Thread: sort order for UTF-8 char column with Japanese UTF-8
Hello, With ESQL/C on a PostgreSQL 13.1 server I see the result of this query: select katkey,normform from swd_anzeige where normform >= 'A' ORDER BY ASC; coming out in this order: query: fetch swd_anzeige_seq RESULT: A query: fetch swd_anzeige_seq RESULT: ゲアハルト・A・リッター query: fetch swd_anzeige_seq RESULT: ゲルハルト・A・リッター query: fetch swd_anzeige_seq RESULT: チャールズ・A・ビアード query: fetch swd_anzeige_seq RESULT: A010STRUKTUR query: fetch swd_anzeige_seq RESULT: A010STRUKTUR query: fetch swd_anzeige_seq RESULT: A010STRUKTUR query: fetch swd_anzeige_seq RESULT: A0150SUPRALEITER I loaded the same table in my server, but can't get the same order with psql: katkey | normform --------+--------------------------------------------------------- 233871 | A ... 92938 | ゲアハルト・A・リッター 92938 | ゲルハルト・A・リッター 92938 | リッター0ゲルハルト・A i.e. the Japanese rows are sorted at the end after all others.
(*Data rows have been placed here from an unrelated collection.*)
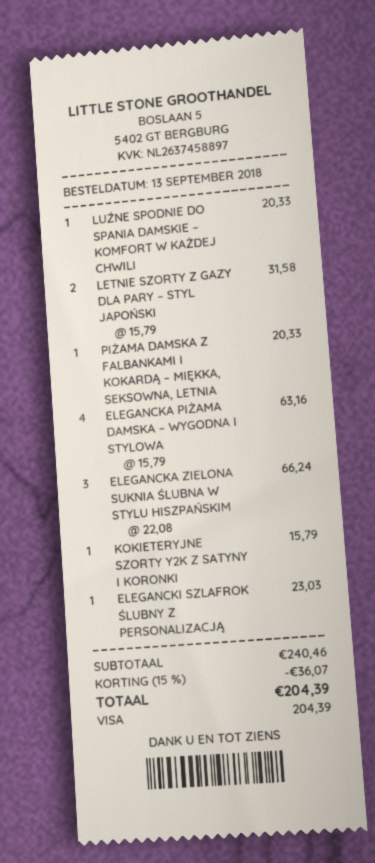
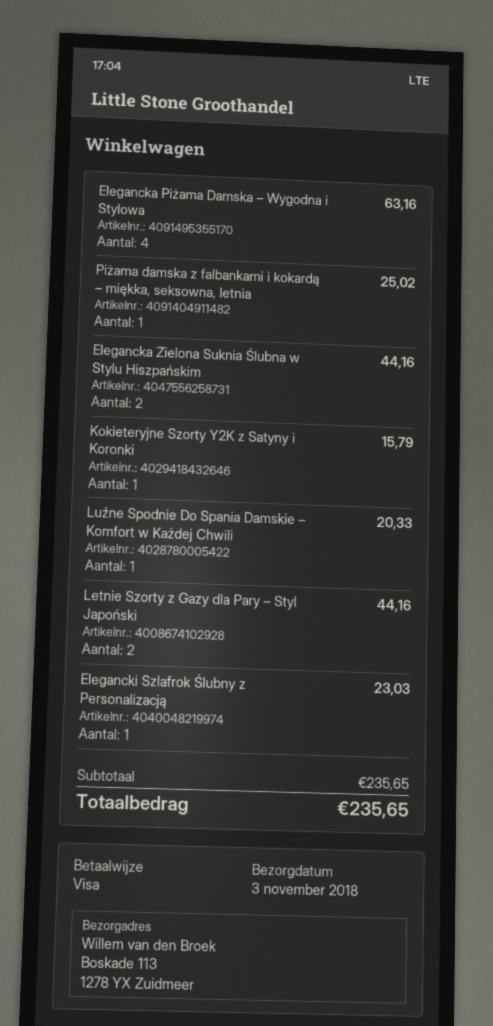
LETNIE SZORTY Z GAZY DLA PARY – STYL JAPOŃSKI: 2 for 31.58 -> 2 for 44.16
PIŻAMA DAMSKA Z FALBANKAMI I KOKARDĄ – MIĘKKA, SEKSOWNA, LETNIA: 1 for 20.33 -> 1 for 25.02
ELEGANCKA ZIELONA SUKNIA ŚLUBNA W STYLU HISZPAŃSKIM: 3 for 66.24 -> 2 for 44.16
subtotal: 240.46 -> 235.65
discount: 15% = 36.07 -> none
total: 204.39 -> 235.65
Why? Thanks matthias -- Matthias Apitz, ✉ guru@unixarea.de, http://www.unixarea.de/ +49-176-38902045 Public GnuPG key: http://www.unixarea.de/key.pub August 13, 1961: Better a wall than a war. And, while the GDR was still existing, no German troups and bombs have been killed in Yugoslavia, Afghanistan, Afrika...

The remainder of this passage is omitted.